BULLETPROOF – from Cinetel (976-EVIL, RELENTLESS) – is as by-the-numbers as any Cannon action pic from just a few years before (including the Chuck Norris ones helmed by this film's director Steve Carver). The original story is credited to Fred Olen Ray and T.L. Lankford – whose partnership goes all the way back to SCALPS – and one can't help but think it would have been more entertaining as a lower budget effort (presumably with Sybil Danning in Fluegel's role as well as spots for Ross Hagen and John Philip Law, and presumably Michelle Bauer and Brinke Stevens as the nuns). Everyone's heard of McBain (I couldn't help but think of the action movie character of the films-within-films from THE SIMPSONS by the way his name is said fearfully or reverently by various characters here), and even his police captain (Lincoln Kilpatrick, THE OMEGA MAN) can't help but like his "style" even as he's chewing him out over the mass destruction of the opening action setpiece.

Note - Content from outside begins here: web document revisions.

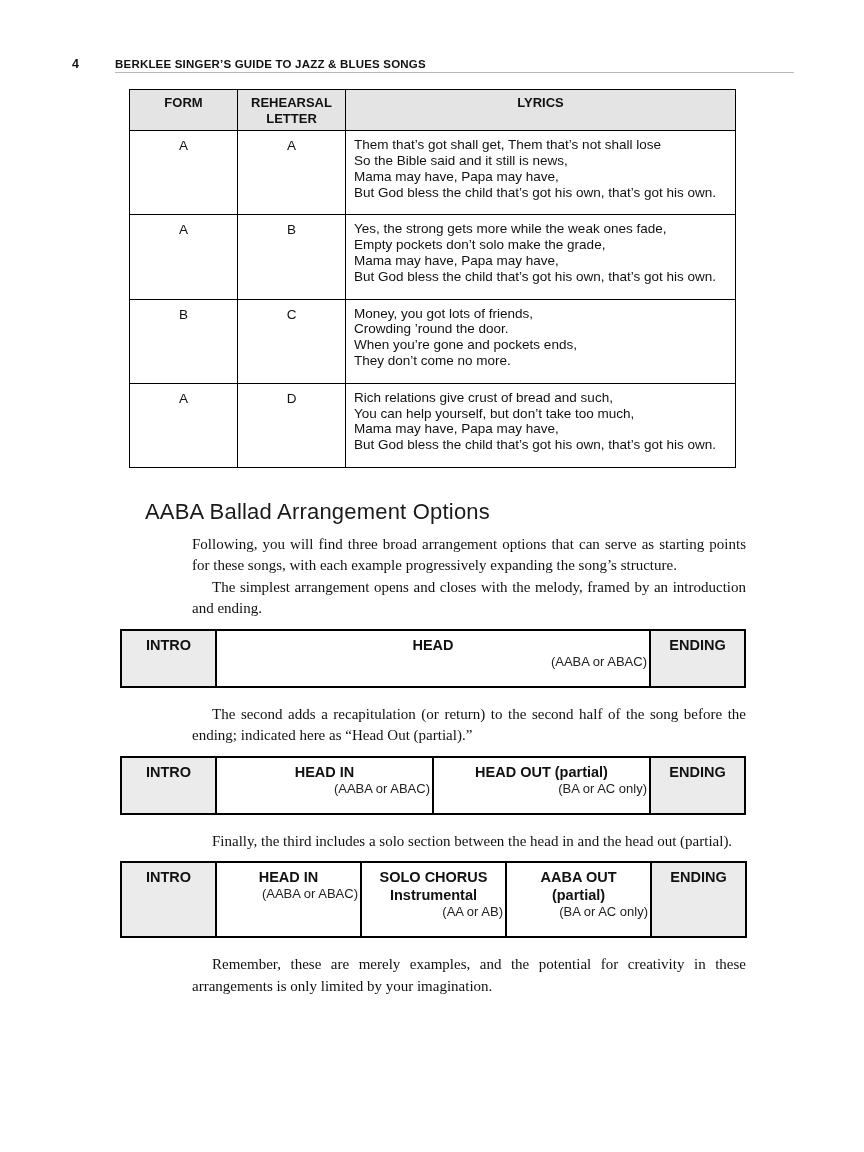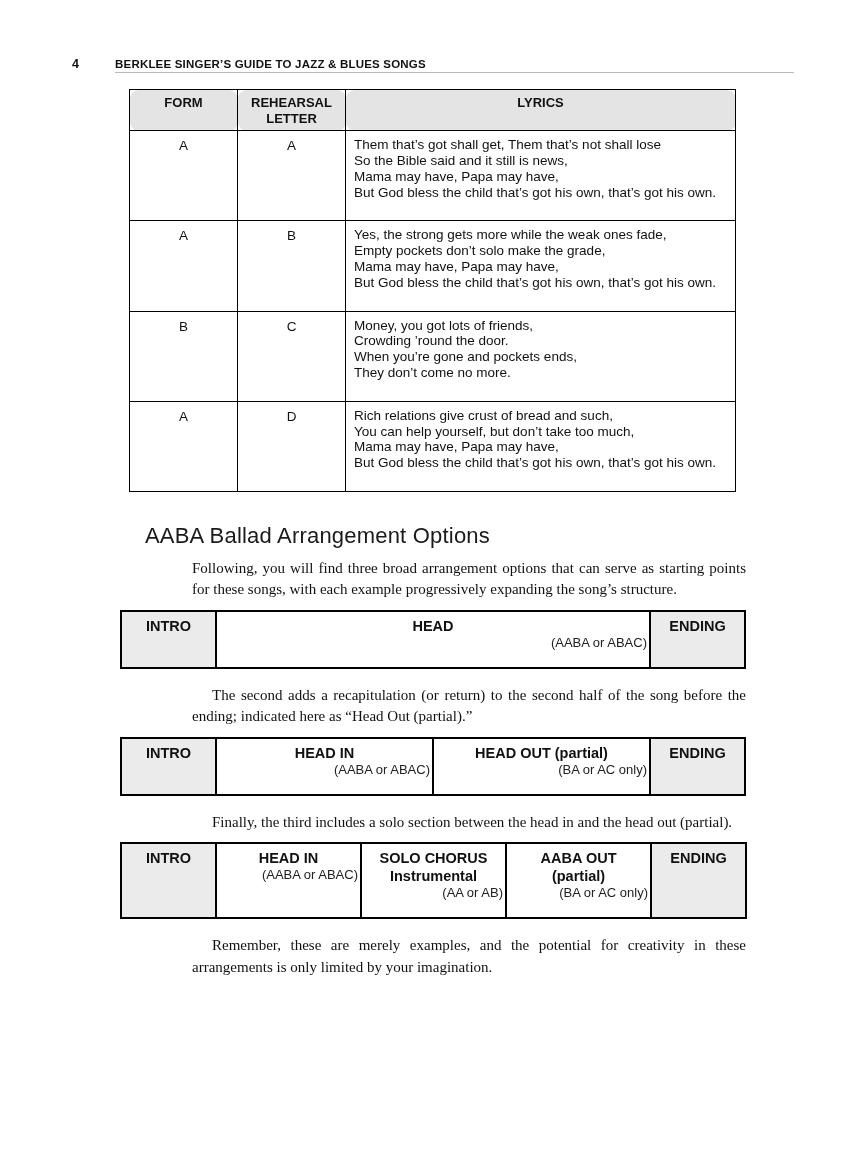--- a/index.html
+++ b/index.html
@@ -29,24 +29,24 @@
     margin:16px 0 0 129px; width:606px;
   }
   table.lyrics col.c-form { width:108px; }
   table.lyrics col.c-letter { width:108px; }
   table.lyrics col.c-lyrics { width:390px; }
   table.lyrics th, table.lyrics td { border:1px solid #000; vertical-align:top; }
   table.lyrics thead tr { height:39px; }
   table.lyrics tbody tr { height:75px; }
   table.lyrics th {
     background:#e4e4e4; font-size:13px; font-weight:bold;
-    text-align:center; padding:5px 4px 4px; line-height:1.2;border-radius:9px;
+    text-align:center; padding:5px 4px 4px; line-height:1.2;
   }
   td.letter { text-align:center; font-size:13.5px; padding-top:7px; }
-  td.lyr { font-size:13.5px; padding:6px 6px 20px 8px; }
+  td.lyr { font-size:13.5px; padding:6px 6px 14px 8px; }
   td.lyr .line { display:block; line-height:15.8px; }
 
   
   .section-heading {
     margin:31px 0 0 145px; font-size:22px; font-weight:normal;
     letter-spacing:0.2px; color:#1a1a1a;
   }
   .para {
     margin-left:192px; width:554px;
     font-family:"Liberation Serif", serif; font-size:15px;
@@ -141,20 +141,21 @@
           <span class="line">Mama may have, Papa may have,</span>
           <span class="line">But God bless the child that’s got his own, that’s got his own.</span>
         </td>
       </tr>
     </tbody>
   </table>
 
   <h1 class="section-heading">AABA Ballad Arrangement Options</h1>
 
   <p class="para first">Following, you will find three broad arrangement options that can serve as starting points for these songs, with each example progressively expanding the song’s structure.</p>
+  <p class="para indent">The simplest arrangement opens and closes with the melody, framed by an introduction and ending.</p>
 
   <table class="arr h46">
     <colgroup>
         <col class="w-end">
         <col class="w-head1">
         <col class="w-end">
       </colgroup>
     <tbody>
         <tr>
       <td class="shaded">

No sooner are we amazed that his scaredy cat partner (Thalmus Rasulala, BLACULA) has survived the opening shootout and pyrotechnics than we get a slow-motion flashback to the murder of his previous partner (in a hostage situation that will of course be echoed in the film's finale giving him a choice to handle it differently), as well as flashbacks to the soulful (he plays the sax in his free time) McBain mooning over Devon who came between him and his partner. The villains are a mish-mash of parties unlikely to come together, but they are all suitably vile and the worst ones are spectacularly killed during the climax.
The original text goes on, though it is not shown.